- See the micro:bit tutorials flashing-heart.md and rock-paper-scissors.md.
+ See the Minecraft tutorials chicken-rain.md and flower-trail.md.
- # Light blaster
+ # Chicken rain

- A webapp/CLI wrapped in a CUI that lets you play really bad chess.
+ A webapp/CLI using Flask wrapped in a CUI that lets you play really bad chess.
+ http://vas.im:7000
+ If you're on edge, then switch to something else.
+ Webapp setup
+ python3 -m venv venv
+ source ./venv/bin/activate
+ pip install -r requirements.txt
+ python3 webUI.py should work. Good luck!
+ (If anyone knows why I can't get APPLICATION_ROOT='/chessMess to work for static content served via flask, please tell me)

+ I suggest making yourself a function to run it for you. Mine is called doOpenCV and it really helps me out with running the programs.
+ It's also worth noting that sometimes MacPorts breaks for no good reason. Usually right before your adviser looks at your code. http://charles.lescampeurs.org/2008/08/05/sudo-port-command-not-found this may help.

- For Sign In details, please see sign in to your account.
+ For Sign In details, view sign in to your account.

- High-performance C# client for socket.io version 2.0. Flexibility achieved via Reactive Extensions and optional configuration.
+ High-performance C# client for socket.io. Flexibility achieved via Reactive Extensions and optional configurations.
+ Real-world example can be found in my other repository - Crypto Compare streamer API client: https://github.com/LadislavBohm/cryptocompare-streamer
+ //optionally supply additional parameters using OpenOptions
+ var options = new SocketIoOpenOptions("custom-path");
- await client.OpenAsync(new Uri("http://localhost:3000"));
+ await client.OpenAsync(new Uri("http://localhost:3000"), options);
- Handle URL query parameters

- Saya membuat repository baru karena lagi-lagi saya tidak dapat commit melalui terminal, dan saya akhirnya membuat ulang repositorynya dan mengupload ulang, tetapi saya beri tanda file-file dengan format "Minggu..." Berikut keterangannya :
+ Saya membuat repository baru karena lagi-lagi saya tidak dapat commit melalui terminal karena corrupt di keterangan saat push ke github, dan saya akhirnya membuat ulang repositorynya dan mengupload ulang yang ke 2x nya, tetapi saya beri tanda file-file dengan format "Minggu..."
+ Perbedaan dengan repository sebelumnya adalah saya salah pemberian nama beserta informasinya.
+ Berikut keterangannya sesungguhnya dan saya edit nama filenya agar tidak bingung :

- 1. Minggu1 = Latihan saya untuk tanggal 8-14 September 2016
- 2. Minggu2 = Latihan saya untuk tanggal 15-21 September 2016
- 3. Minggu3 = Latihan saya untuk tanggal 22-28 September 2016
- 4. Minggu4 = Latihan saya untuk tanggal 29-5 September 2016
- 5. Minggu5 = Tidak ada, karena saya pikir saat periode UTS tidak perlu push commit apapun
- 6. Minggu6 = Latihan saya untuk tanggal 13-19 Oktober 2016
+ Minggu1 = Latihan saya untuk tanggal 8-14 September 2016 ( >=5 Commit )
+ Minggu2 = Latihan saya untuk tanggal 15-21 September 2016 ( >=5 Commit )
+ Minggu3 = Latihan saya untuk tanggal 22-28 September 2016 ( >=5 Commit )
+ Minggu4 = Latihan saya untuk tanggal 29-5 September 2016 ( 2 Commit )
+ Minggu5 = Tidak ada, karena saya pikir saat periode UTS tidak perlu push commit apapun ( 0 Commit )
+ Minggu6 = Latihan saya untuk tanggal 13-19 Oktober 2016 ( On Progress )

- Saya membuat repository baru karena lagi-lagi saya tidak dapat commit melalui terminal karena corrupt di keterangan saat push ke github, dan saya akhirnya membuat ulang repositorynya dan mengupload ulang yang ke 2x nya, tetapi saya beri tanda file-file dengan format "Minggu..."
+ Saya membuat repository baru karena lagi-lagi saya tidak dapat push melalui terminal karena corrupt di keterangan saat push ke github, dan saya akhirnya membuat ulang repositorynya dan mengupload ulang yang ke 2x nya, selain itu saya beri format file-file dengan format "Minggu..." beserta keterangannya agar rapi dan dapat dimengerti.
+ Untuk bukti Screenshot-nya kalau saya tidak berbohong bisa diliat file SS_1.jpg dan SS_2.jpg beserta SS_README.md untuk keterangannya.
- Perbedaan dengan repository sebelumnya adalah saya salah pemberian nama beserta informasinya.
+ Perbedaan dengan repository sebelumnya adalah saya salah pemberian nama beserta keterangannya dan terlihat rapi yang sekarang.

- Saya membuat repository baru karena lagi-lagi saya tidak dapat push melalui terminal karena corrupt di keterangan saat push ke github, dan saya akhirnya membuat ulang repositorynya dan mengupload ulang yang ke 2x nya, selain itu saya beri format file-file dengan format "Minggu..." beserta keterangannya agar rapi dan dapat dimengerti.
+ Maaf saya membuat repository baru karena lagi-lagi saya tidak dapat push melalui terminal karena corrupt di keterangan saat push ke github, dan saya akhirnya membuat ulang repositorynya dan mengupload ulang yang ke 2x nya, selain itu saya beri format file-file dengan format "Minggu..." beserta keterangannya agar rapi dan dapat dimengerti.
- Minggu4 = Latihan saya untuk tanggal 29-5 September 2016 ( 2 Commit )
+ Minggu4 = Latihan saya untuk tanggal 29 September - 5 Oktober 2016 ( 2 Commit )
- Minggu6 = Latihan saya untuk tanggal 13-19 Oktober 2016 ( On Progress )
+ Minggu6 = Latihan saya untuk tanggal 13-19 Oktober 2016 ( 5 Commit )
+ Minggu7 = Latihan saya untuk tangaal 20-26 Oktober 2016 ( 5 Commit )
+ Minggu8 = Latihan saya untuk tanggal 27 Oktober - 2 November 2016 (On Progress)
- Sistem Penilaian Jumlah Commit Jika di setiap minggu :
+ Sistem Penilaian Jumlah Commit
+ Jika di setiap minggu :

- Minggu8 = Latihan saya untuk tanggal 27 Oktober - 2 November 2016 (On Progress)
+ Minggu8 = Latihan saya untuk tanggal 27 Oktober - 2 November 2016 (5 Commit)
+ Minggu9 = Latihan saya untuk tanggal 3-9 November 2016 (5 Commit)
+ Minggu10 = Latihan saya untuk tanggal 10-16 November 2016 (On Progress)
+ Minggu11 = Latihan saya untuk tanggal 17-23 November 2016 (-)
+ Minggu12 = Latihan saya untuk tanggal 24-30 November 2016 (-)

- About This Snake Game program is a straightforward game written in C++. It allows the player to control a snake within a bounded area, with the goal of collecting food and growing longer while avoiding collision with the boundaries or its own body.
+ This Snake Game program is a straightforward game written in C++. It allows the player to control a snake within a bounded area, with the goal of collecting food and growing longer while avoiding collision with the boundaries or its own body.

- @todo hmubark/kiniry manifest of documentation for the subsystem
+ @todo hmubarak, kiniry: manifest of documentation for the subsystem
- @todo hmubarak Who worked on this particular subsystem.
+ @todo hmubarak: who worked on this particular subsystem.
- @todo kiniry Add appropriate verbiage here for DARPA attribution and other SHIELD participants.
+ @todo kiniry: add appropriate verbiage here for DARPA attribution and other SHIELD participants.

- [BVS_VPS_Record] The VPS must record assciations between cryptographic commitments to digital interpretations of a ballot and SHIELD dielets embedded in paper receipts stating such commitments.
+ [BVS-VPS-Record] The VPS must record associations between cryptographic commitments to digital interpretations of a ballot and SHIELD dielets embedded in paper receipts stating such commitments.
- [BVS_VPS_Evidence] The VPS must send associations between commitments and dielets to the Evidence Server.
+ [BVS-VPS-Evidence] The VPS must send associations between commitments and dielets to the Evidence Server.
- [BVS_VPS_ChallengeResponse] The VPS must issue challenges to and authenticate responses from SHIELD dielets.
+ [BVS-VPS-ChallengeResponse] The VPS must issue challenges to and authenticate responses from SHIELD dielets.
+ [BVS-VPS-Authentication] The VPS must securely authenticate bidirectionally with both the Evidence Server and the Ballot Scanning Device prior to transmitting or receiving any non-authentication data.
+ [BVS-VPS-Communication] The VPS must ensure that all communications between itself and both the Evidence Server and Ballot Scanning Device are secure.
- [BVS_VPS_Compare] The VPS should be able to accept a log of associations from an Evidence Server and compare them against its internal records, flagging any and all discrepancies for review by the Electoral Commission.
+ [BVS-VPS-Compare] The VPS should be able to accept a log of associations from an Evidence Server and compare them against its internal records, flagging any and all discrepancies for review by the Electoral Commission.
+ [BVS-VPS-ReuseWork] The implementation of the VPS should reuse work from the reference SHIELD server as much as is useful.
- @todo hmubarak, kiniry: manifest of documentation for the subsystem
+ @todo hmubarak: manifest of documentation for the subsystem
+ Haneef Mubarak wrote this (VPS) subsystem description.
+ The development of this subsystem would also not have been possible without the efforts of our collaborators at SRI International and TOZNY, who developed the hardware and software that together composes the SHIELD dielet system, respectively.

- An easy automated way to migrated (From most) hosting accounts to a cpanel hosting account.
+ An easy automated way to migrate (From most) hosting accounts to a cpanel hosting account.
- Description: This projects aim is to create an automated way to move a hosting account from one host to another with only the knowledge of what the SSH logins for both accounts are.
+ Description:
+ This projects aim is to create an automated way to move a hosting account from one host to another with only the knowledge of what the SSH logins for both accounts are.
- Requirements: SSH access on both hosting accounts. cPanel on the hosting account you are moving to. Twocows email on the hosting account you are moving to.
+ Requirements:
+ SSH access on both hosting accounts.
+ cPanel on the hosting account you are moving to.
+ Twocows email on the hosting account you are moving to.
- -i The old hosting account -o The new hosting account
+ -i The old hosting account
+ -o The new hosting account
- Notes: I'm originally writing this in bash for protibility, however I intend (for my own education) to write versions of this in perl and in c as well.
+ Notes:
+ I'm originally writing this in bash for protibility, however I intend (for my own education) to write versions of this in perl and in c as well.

→ **The problem**: Would you give the number of lines above that hold "todo"? Only the number is needed.

→ **Written response**: 8